**WHAT THE TASK REQUIRES**
Everything in the listing below needs restating exactly, apart from the pictures.

___

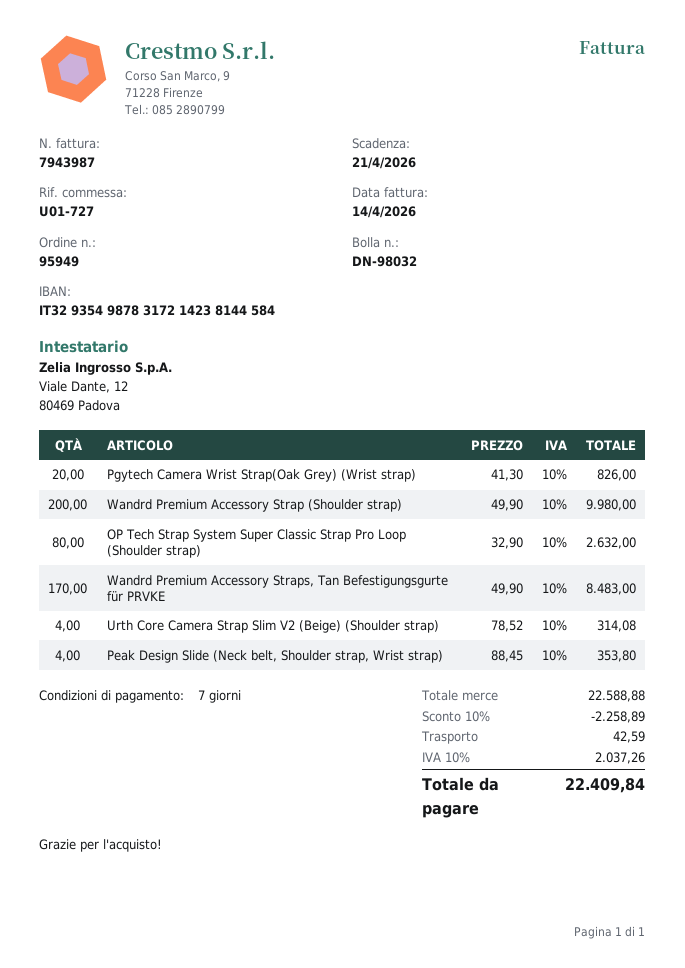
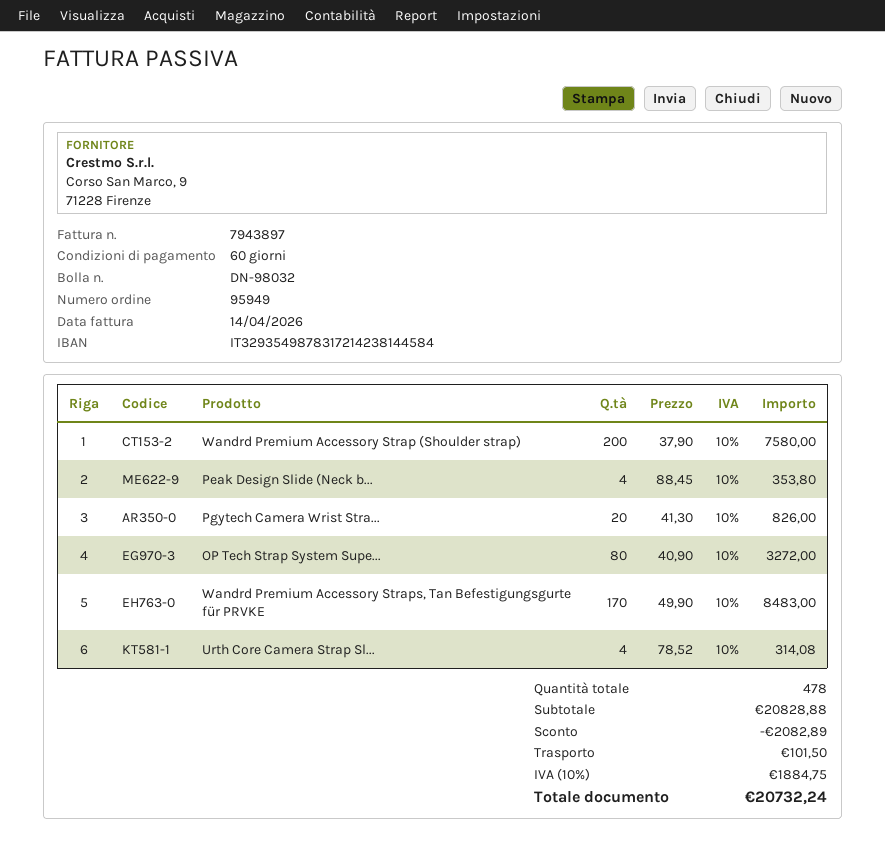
invoice number: 7943987 -> 7943897
payment terms: 7 days -> 60 days
Wandrd Premium Accessory Strap (Shoulder strap): 200 x 49.90 = 9980.00 -> 200 x 37.90 = 7580.00
OP Tech Strap System Super Classic Strap Pro Loop (Shoulder strap): 80 x 32.90 = 2632.00 -> 80 x 40.90 = 3272.00
subtotal: 22588.88 -> 20828.88
discount: 2258.89 -> 2082.89
shipping: 42.59 -> 101.50
tax: 10% = 2037.26 -> 10% = 1884.75
total: 22409.84 -> 20732.24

___

**RESPONSE**
invoice number: 7943987 -> 7943897
payment terms: 7 days -> 60 days
Wandrd Premium Accessory Strap (Shoulder strap): 200 x 49.90 = 9980.00 -> 200 x 37.90 = 7580.00
OP Tech Strap System Super Classic Strap Pro Loop (Shoulder strap): 80 x 32.90 = 2632.00 -> 80 x 40.90 = 3272.00
subtotal: 22588.88 -> 20828.88
discount: 2258.89 -> 2082.89
shipping: 42.59 -> 101.50
tax: 10% = 2037.26 -> 10% = 1884.75
total: 22409.84 -> 20732.24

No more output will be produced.